Qui aurait l’outrecuidance (cela a déjà été affirmé par
l’administration de la part de fonctionnaires qui n’étaient même pas
nés à cette période) d’évoquer que nos frères de combat musulmans se
trouvaient en première ligne contrairement aux supplétifs de souche
européenne. Cela laisserait croire que le commandement militaire
pratiquait un racisme à l’encontre de nos frères d’armes de souche
arabe ou berbère. Les supplétifs de souche européenne portaient le même
uniforme, étaient dotés du même armement, et percevaient le même
salaire soit un peu plus d’un euro par jour, et combattaient les
terroristes rebelles à la nation en ayant une affectation au sein de
leur unité sans tenir compte de leur origine, de leur race ou de leur
religion. D’autres prôneront qu’à leur arrivée en France ils
étaient accueillis par leur famille. Quelle aberration, leur famille
était aussi en Algérie ou rapatriée, et leur seul choix possible était
« La valise ou le cercueil » Mieux à leur arrivée en France, ils
n’ont même pas eu le droit d’être recrutés en qualité d’ouvrier
forestier, ils n’ont pas été hébergés dans ces hameaux forestiers
baptisés camp de transit, mais parqués dans des écoles ou des locaux
administratifs par chambrée de 30 avec bien souvent un seul point d’eau
et quelques WC, mais surtout avec l’obligation de vider les lieux le 25
septembre de l’année 1962. Ce que Monsieur DIEFFENBACHER Député de
Marmande appelle une communauté de destin plus favorable. Ils ont été
abandonnés et livrés à la vindicte populaire qui les insultait ou leur
crachait dessus (merci le parti communiste) en les traitant de sales
colonialistes. Certains frères de combat n’ont pas eu la force de
résister et se sont suicidés. C’est oublier un peu vite que chaque
supplétif qui tombait au combat, c’était la vie d’un jeune
métropolitain qu’il épargnait. C’est ce que le rapporteur de la
commission d’aide aux supplétifs dénonce comme une communauté de destin
plus favorable. On leur reproche d’être né français en Algérie
contrairement à leurs frères de combat de souche musulmane. Quel
mensonge, quelle aberration ! Pour pouvoir s’engager dans les
formations supplétives la condition de nationalité française était «
sine qua non » sans distinction de statut de citoyenneté droit commun
ou droit local, subtilité que la Constitution française du 4 octobre
1958 avait supprimée. En 1962, une Ordonnance anticonstitutionnelle
est promulguée (62-825 du 21 juillet 1962) et le Chef de l’État et son
Gouvernement, bafouent et violent cette même constitution en exigeant
de nos frères de combat la recognition de la nationalité française,
comme s’ils ne l’avaient jamais eue.
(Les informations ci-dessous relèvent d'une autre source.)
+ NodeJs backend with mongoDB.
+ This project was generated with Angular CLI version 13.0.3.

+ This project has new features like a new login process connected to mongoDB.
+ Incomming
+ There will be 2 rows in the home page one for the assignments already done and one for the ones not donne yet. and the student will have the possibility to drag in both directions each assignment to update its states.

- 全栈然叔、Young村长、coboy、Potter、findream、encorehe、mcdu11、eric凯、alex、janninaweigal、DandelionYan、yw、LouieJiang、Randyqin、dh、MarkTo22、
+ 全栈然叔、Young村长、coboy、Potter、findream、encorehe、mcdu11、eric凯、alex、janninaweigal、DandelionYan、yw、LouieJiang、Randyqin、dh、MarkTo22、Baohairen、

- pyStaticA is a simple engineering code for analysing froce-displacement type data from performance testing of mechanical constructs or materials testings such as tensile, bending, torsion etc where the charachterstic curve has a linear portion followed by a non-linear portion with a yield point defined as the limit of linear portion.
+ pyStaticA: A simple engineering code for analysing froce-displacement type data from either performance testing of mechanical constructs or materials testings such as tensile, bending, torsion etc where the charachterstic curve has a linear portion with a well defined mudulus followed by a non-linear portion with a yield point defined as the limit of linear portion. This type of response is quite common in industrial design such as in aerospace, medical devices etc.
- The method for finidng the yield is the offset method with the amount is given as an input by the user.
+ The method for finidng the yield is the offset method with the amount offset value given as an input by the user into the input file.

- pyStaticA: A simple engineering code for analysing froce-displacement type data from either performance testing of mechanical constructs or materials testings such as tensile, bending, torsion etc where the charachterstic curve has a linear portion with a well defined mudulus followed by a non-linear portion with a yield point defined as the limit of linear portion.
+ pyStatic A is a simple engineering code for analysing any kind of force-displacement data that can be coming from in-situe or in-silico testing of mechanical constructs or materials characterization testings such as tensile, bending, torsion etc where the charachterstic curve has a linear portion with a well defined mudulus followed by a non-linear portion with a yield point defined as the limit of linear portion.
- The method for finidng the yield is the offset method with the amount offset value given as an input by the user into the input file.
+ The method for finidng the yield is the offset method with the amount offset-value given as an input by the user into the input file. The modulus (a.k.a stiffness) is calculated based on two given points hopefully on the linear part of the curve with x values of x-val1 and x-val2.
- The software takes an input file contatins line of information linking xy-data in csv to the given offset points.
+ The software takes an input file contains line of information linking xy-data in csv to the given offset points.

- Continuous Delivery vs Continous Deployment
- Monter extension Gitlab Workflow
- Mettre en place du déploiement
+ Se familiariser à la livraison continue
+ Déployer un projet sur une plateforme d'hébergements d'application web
De qui se moque-t-on ? C’est
un bel exemple de communautarisme pratiqué par l’Etat en séparant les
expulsés des deux communautés d’Algérie. Existerait-il juridiquement
deux catégories de citoyens français rapatriés ? Le terme de rapatrié
est un terme impropre, car l’État ne s’est pas acquitté de ses
obligations que lui imposait la responsabilité prise en signant les
accords d’Evian avec un parti politique terroriste et ne représentant
qu’une faible minorité de la population d’Algérie. L’État qui se
voudrait être le chantre des Droits de l’homme a, au mépris de toutes
ses lois offert à la vindicte du FLN, la population d’Algérie sans
distinction de race ou de religion mais surtout ses serviteurs
supplétifs 150.000 morts après le 19 mars 1962. En fait que nous
reproche- t’on ? Bien que notre identique statut soit reconnu, on nous
prive de la reconnaissance nationale au seul motif que nous sommes nés
français de souche européenne. Tous les Gouvernements successifs ont
prouvé, par là, que le sang d’un supplétif de souche européenne n’avait
pas la même valeur que celui d’un supplétif de souche musulmane. Toutes
lois prétendent vouloir réparer une injustice envers ceux qui aurait
séjourné dans des camps ou les hameaux forestiers. Mais « quid » alors
pour ceux qui ne se sont pas installés en France et sont domiciliés
dans les pays de la communauté européenne ? Quel est le lien
patriotique avec la France ? L’excellent rapport du Général Maurice
FAIVRE mentionne qu’environ 20 000 supplétifs de souche arabo berbère
ne sont jamais passés par ces sinistres camps de transit, ce qui ne les
a pas empêchés de prétendre et percevoir l’indemnisation et
l’Allocation de Reconnaissance. Il est inutile d’illustrer cette
magistrale leçon de ségrégation, d’ostracisme et de xénophobie, mise en
place et instaurée par un pays qui prétend être le pays des Droits de
l’Homme. Si la situation de nos frères de combat supplétifs de souche
européenne n’était pas dramatique socialement et juridiquement j’en
rirais aux éclats. Quelle conclusion ? Elle est pitoyable ! Les
supplétifs de souche européenne n’ont pas droit à la reconnaissance,
leur sang versé n’a aucune valeur comparativement à leurs frères de
combat de souche arabo berbère, ils n’ont désormais plus qu’un droit,
celui de mourir dans l’indifférence la plus totale, c’est comme si on
leur reprochait d’être venus s’échouer dans une Patrie qu’ils avaient
toujours cru être la leur et qu’ils ont défendu, comme leurs pères
l’ont fait au cours de toutes les guerres que la métropole avait
déclarées. (1870, 1914, 1939) Peuple de France, les parents et
grands-parents de ces combattants supplétifs au rabais, ont tout
abandonné pour venir défendre ta liberté et ta prospérité avec le
succès que tu connais, mais que l’on tait. Ils ont défendu les
départements français d’Algérie, devenus français bien avant le comté
de Nice ou de Savoie, ils ont défendu l’intégrité territoriale et la
culture française en Algérie. Pour notre République cela représente
la pire des infamies. Quand est ce que ce beau pays qu’est la France,
reconnaîtra son erreur et la réparera ? Il est grand temps, car les
rangs de ces supplétifs de souche européenne, que l’on peut quantifier
actuellement à moins de 500 soient reconnus et indemnisés alors qu’ils
s’éteignent les uns après les autres la rage au cœur d’avoir été trahis
et abandonnés par ce pays qu’ils aimaient et croyaient à la réciprocité. Christian MIGLIACCIO Président de l’U.N.L.A.S.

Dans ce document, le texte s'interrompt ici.